Here we create the CSV file of per-flight data to import into our WordPress website.  By creating flights (technically, WordPress posts of `post_type` = `flight`) from CSV, I've been able to iterate dozens of times, trying different datatypes, etc.  New fields can be easily added, again, without having to enter data into forms by hand.  **The saga of WordPress and datatypes is far too long to describe here, but is very imporant you understand them...**

Per-flight metadata (flight date, altitude, pilots, etc.) came mostly from Jackie's spreadsheet, while data generated and collected during each flight was gathered from several different ad-hoc locations, including Morgan's SVN repo and https://perlanproject.cloud/data, and organized into one directory per flight, with standardized filenames.  For example, the KML file for Flight 0065 is named `/data/Flights/0069/Flt0069.kml`.  

NOTES:

- The web hostname must be prepended to make a full-path URI, e.g., `http://localhost/data/Flights/0069/Flt0069.kml`.  For development, hostname is `http://localhost`.  When the site is deployed, the hostname is changed to reflect this, either manually (if you're a stud) or via WordPress plugin.  Using our example, `https://perlanproject.org/data/Flights/0069/Flt0069.kml`

- The `data` directory lives at the top level (root) of the website, or more precisely, is *accessible* from the root; it is actually symlinked so it can be backed up in a Git repo using Large File Support (LFS), as there are some big honkin' files.
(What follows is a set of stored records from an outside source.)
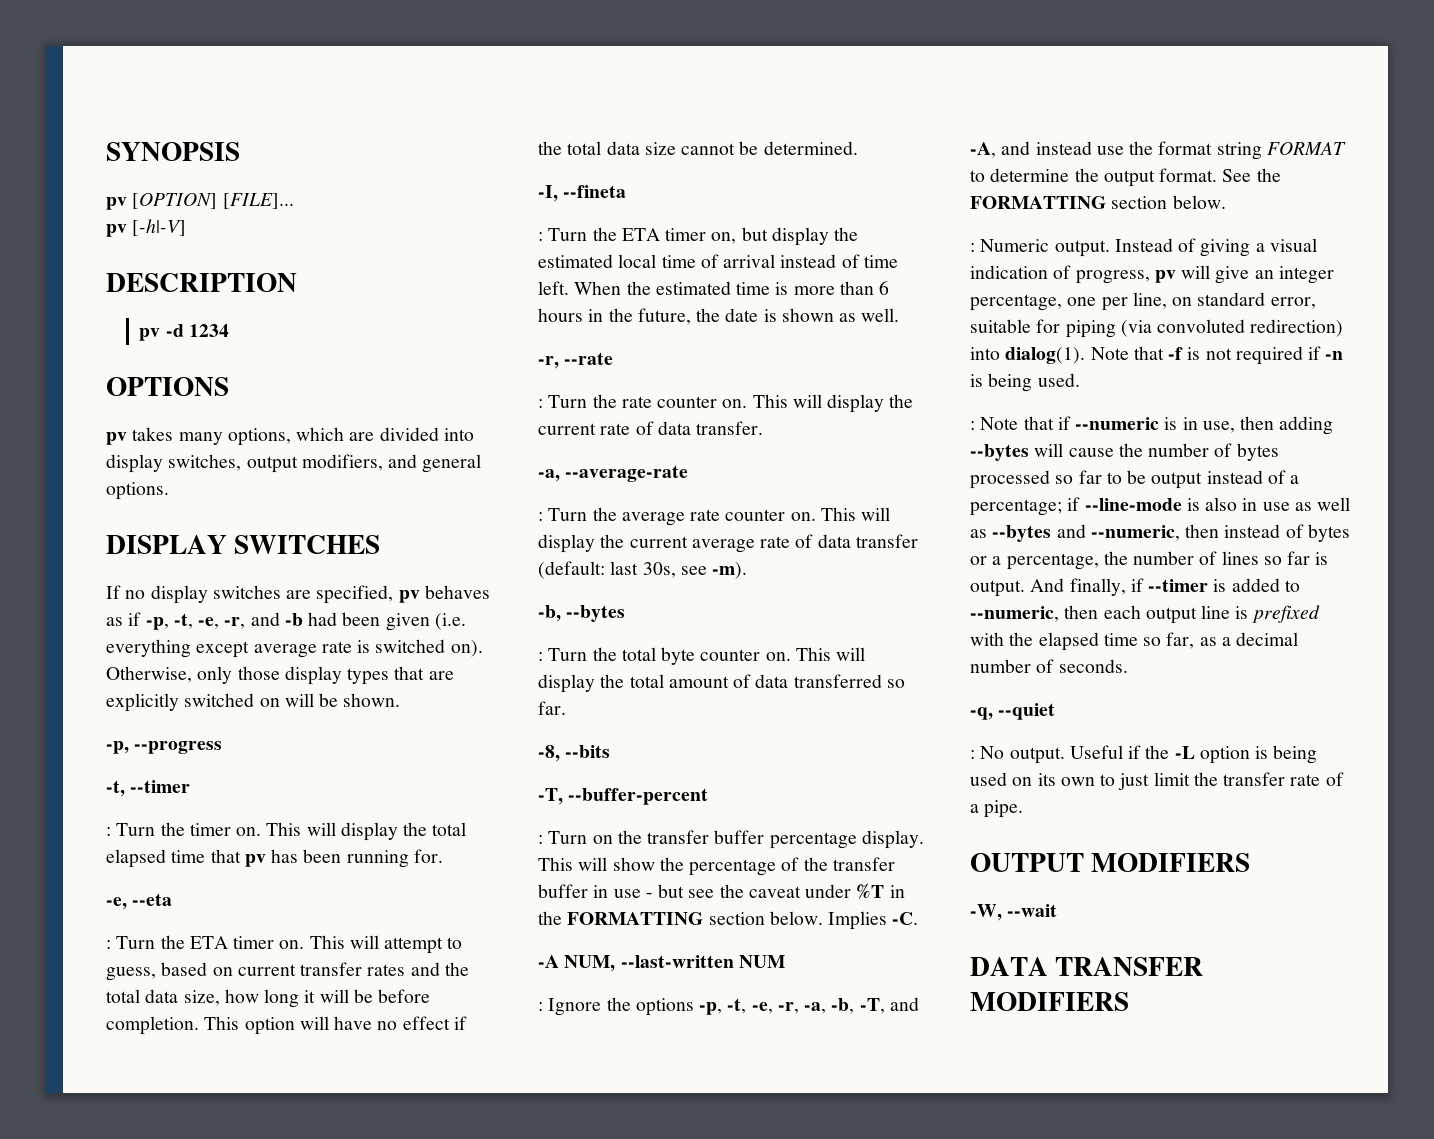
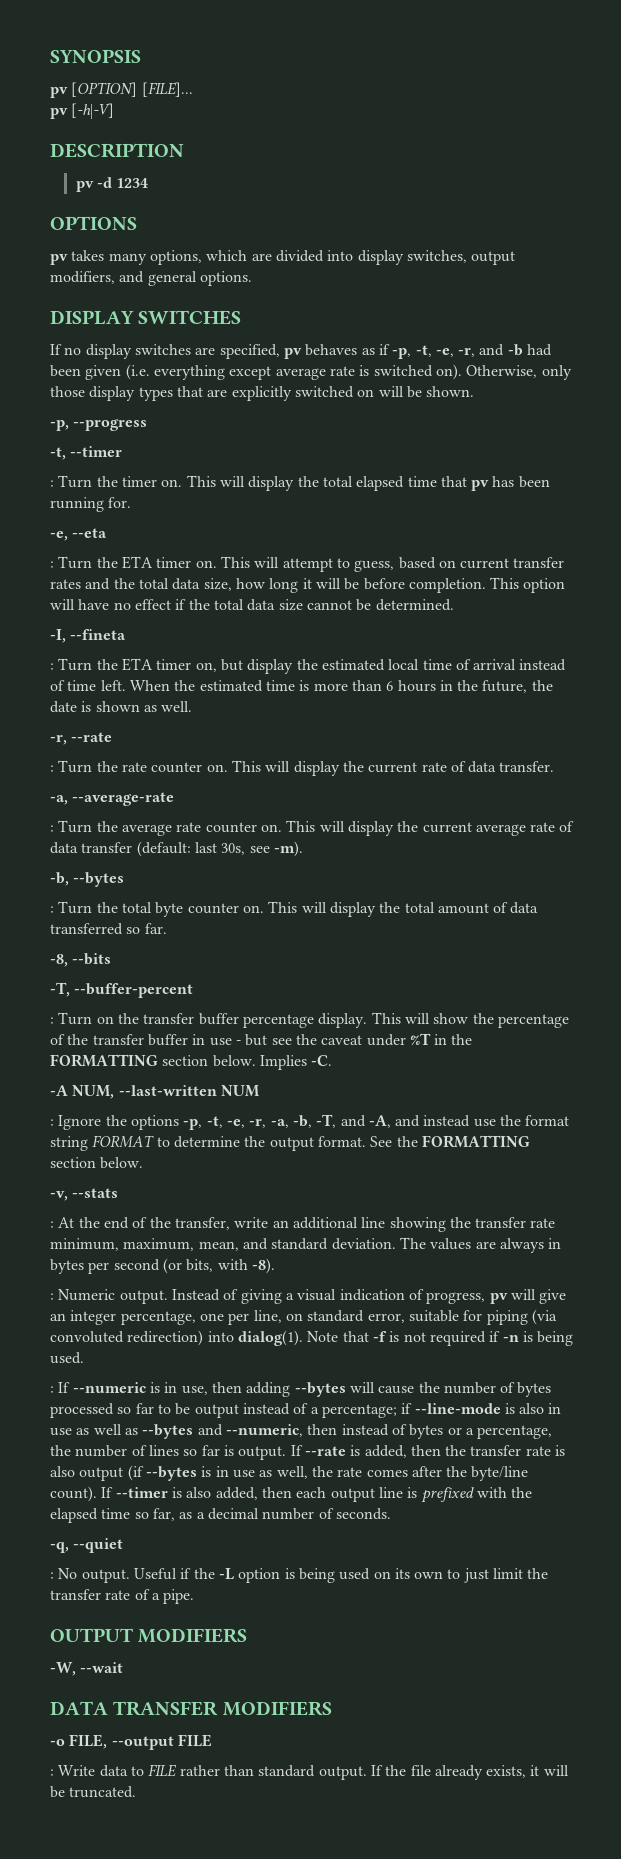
+ -v, --stats
+ : At the end of the transfer, write an additional line showing the transfer rate minimum, maximum, mean, and standard deviation. The values are always in bytes per second (or bits, with -8).
- : Note that if --numeric is in use, then adding --bytes will cause the number of bytes processed so far to be output instead of a percentage; if --line-mode is also in use as well as --bytes and --numeric, then instead of bytes or a percentage, the number of lines so far is output.
+ : If --numeric is in use, then adding --bytes will cause the number of bytes processed so far to be output instead of a percentage; if --line-mode is also in use as well as --bytes and --numeric, then instead of bytes or a percentage, the number of lines so far is output.
- And finally, if --timer is added to --numeric, then each output line is prefixed with the elapsed time so far, as a decimal number of seconds.
+ If --rate is added, then the transfer rate is also output (if --bytes is in use as well, the rate comes after the byte/line count). If --timer is also added, then each output line is prefixed with the elapsed time so far, as a decimal number of seconds.
+ -o FILE, --output FILE
+ : Write data to FILE rather than standard output. If the file already exists, it will be truncated.

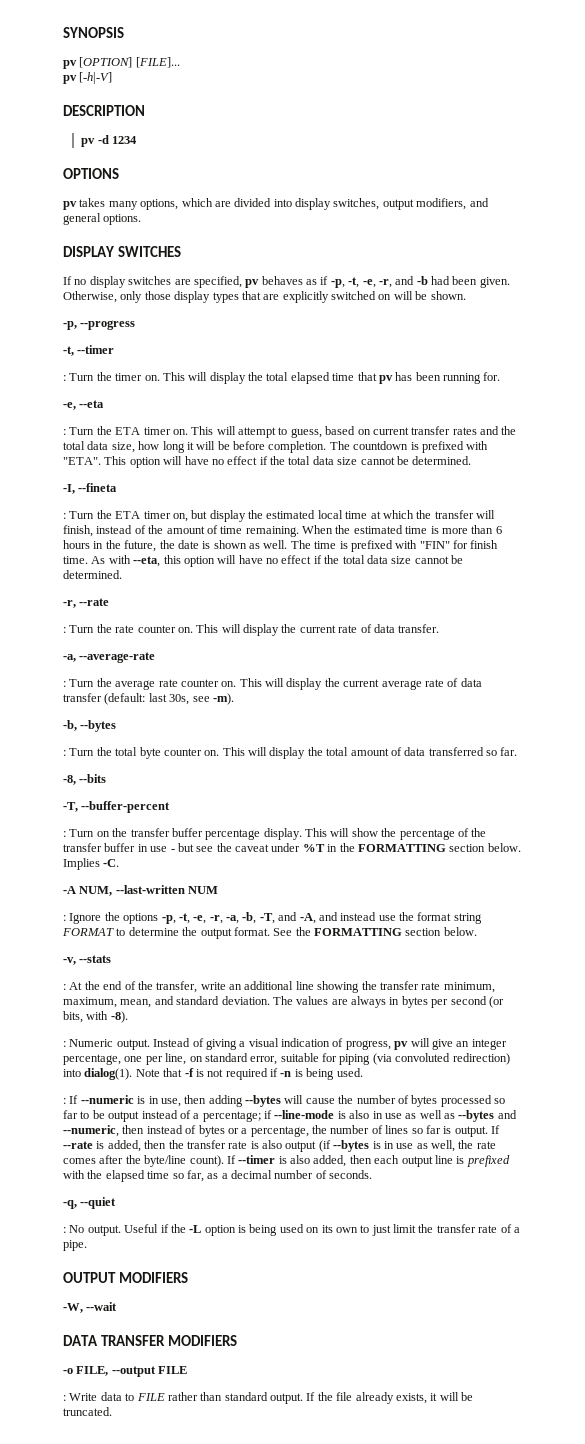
- If no display switches are specified, pv behaves as if -p, -t, -e, -r, and -b had been given (i.e. everything except average rate is switched on).
+ If no display switches are specified, pv behaves as if -p, -t, -e, -r, and -b had been given.
+ The countdown is prefixed with "ETA".
- : Turn the ETA timer on, but display the estimated local time of arrival instead of time left.
+ : Turn the ETA timer on, but display the estimated local time at which the transfer will finish, instead of the amount of time remaining.
+ The time is prefixed with "FIN" for finish time. As with --eta, this option will have no effect if the total data size cannot be determined.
- We actually read *and* write `flights.csv` and then *write* `flights-toolset.csv`, the latter being the file we import into WordPress **using the Perlan plugin** to create Flights (`post_type == 'flight'`) as implemented by the Toolset plugin.  Toolset is a paid (tho inexpensive) WordPress plugin that implements the custom data types, custom fields, custom post types, etc. we need.  WordPress itself is **very** bare-bones, as it was designed as a blogging platform, not a Content Management System (CMS).  At least that the excuse they give.  IMHO, WordPress would be a **lot** more stable, more powerful, more usable, and all-around have much better karma, had the WordPress developers decided to add all these missing pieces directly into the platform at some point, rather than let the hodge-podge we have today happen.  But nooooooooo....

- We use the Perlan plugin for importing CSV because the free one recommended by Toolset, "CSV Importer" has not been maintained and was buggy.  The paid CSV importers were expensive ($300) and did more than we needed.  Besides, I had a CSV import utility written into the Perlan plugin, anyway.  The code is simple, and gives us a window into the process, too, esp. when run under the XDebug debugger via Eclipse.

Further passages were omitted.